Federal Judge Jack Weinstein shocked the poker world last week by ruling that poker is a game of skill. Weinstein, who obviously has not been playing in any of the same games I have, said  that skill ‘predominates’. At the same time he ruled that the moon was made of green cheese, the dinosaurs went extinct in a giant game of reptilian Russian-roulette and that the price of houses could only ever go up.

At the same time Jon Pappas of the Poker Players Alliance has the audacity to use the ensuing press as to claim some kind of victory… Which reminds me, I had the idea of doing a post including a mailable refund form for donations given to that bunch of worthless clowns…

iPoker Network Going Fish Only

With the split of the iPoker network happening on the 1st September, players on this network will have to sign a disclaimer form clearly stating that they are Shit at Poker before being allowed to play.

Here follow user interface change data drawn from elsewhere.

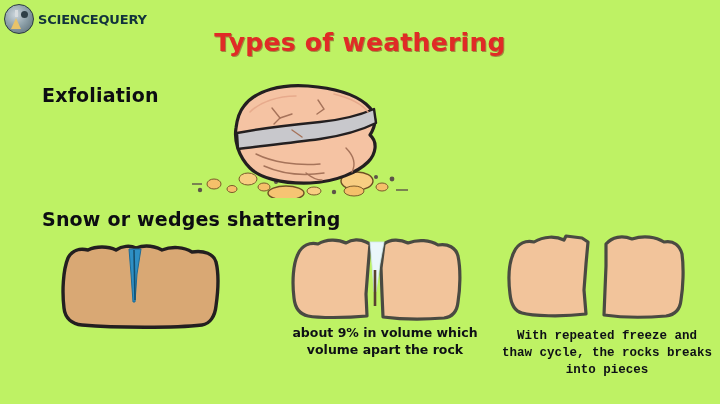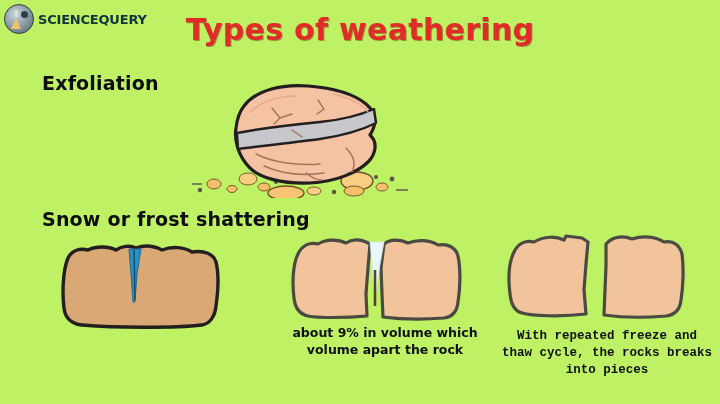"Types of weathering" #main-title { font-size: 30px -> 25px; top: 12px -> 28px }
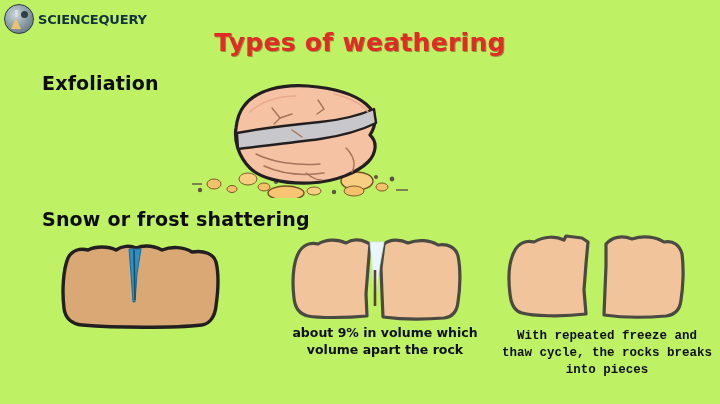"Exfoliation" #heading-exfoliation { top: 72px -> 84px }
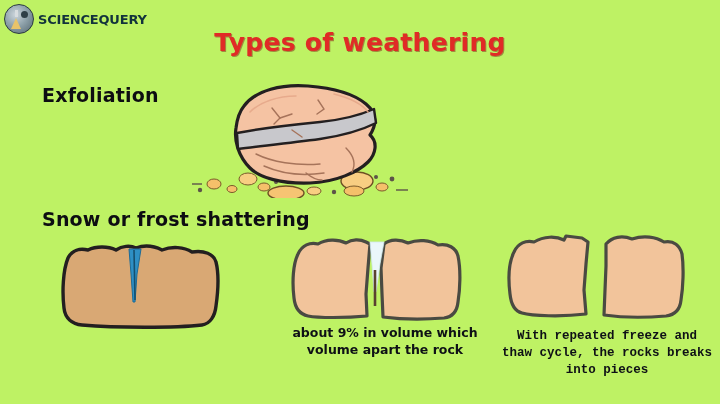"Snow or frost shattering" div.section-heading { text: frost -> wedges }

Over the past couple of months, the individual sites have been closely monitored, and those network members with good players are being told to fvck right off… Leaving only the really dumb fish and pathetic loose-passive losers to play on the new ‘iPoker2’ tables.

My understanding is that the new marketing campaign for the fishy part of the network will be:

‘iPoker, Where Retards Donate Rake By Swapping Suckouts’ ™

So, you wanna play there?

Pokerstars WCOOP

Yep, the World Championship of shattered dreams is here again, where other people will win HUGE amounts of money in the feature poker tournaments while you min-cash a couple of them.

I know, I know, it’s very exciting at the moment, with satellites running and a nice chunk of your bankroll set aside to ‘take a shot’. Lets face it together though, eh? You know you are a fvcking loser, and I know you’re a fvcking loser… you are going to have a good start in one or two events, suffer a bad beat, fail to make moves at the right time, play your hand to obviously and get stolen from, then you’ll be down to 8 big blinds, have to shove, get called by a hand that is only 42% to win against you… and *boom* he’ll get there on the river.

Just get a job, some people are cut out for the glamour of being a poker pro… you, no, your just going to lose your bankroll.

Oh, and best of luck to everyone else!


MF

Damn, forgot I was supposed to post this tomorrow.